▶ _WHAT IS BEING ASKED_
Where the records contain images, omit them, and repeat everything else word for word.

▶ _EXCERPTED DATA_
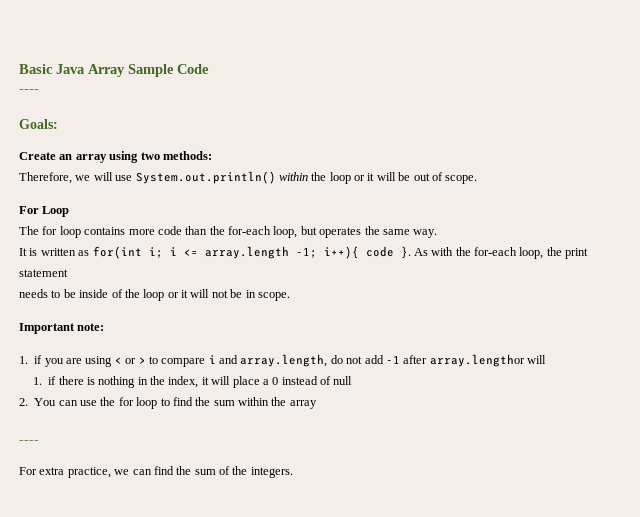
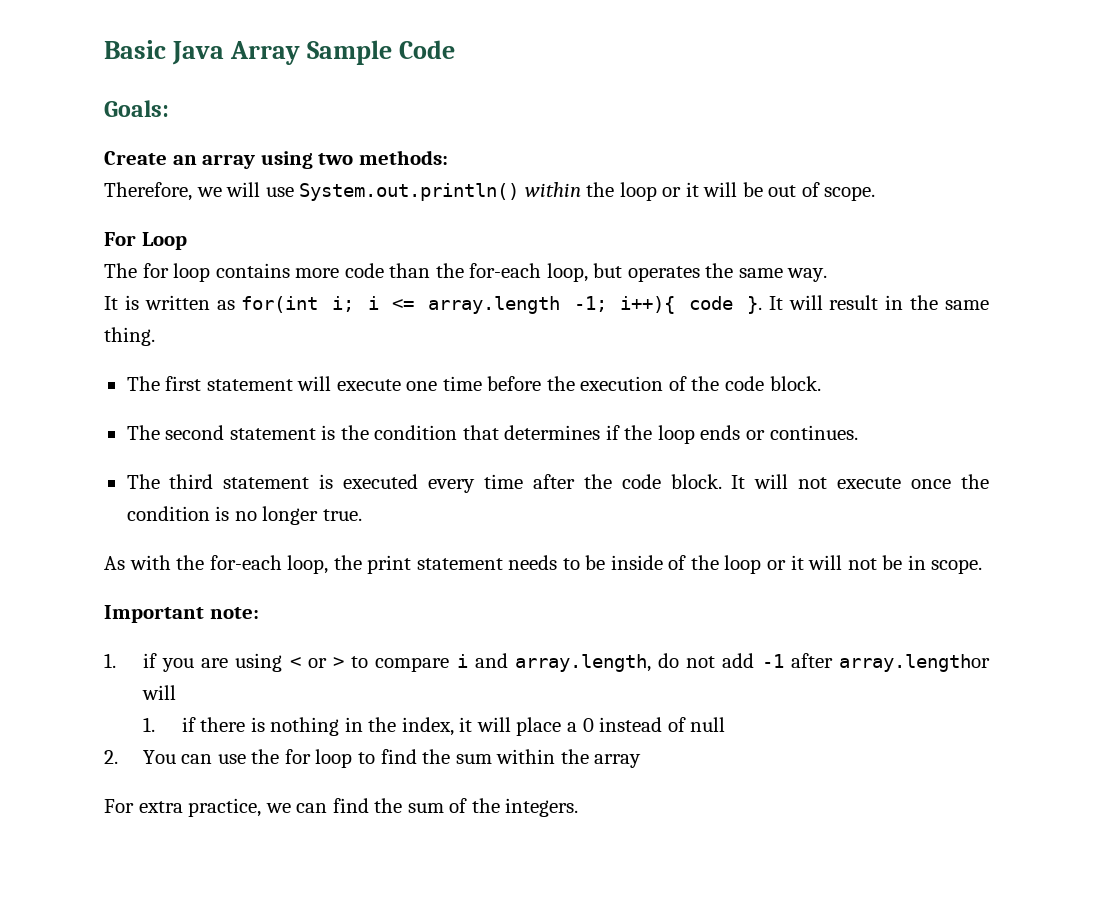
  Basic Java Array Sample Code
- ----
- It is written as for(int i; i <= array.length -1; i++){ code }. As with the for-each loop, the print statement
- needs to be inside of the loop or it will not be in scope.
+ It is written as for(int i; i <= array.length -1; i++){ code }. It will result in the same thing.
+ The first statement will execute one time before the execution of the code block.
+ The second statement is the condition that determines if the loop ends or continues.
+ The third statement is executed every time after the code block. It will not execute once the condition is no longer true.
+ As with the for-each loop, the print statement needs to be inside of the loop or it will not be in scope.
  2. You can use the for loop to find the sum within the array
- ----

▶ _RESPONSE_
  Basic Java Array Sample Code
- ----
- It is written as for(int i; i <= array.length -1; i++){ code }. As with the for-each loop, the print statement
- needs to be inside of the loop or it will not be in scope.
+ It is written as for(int i; i <= array.length -1; i++){ code }. It will result in the same thing.
+ The first statement will execute one time before the execution of the code block.
+ The second statement is the condition that determines if the loop ends or continues.
+ The third statement is executed every time after the code block. It will not execute once the condition is no longer true.
+ As with the for-each loop, the print statement needs to be inside of the loop or it will not be in scope.
  2. You can use the for loop to find the sum within the array
- ----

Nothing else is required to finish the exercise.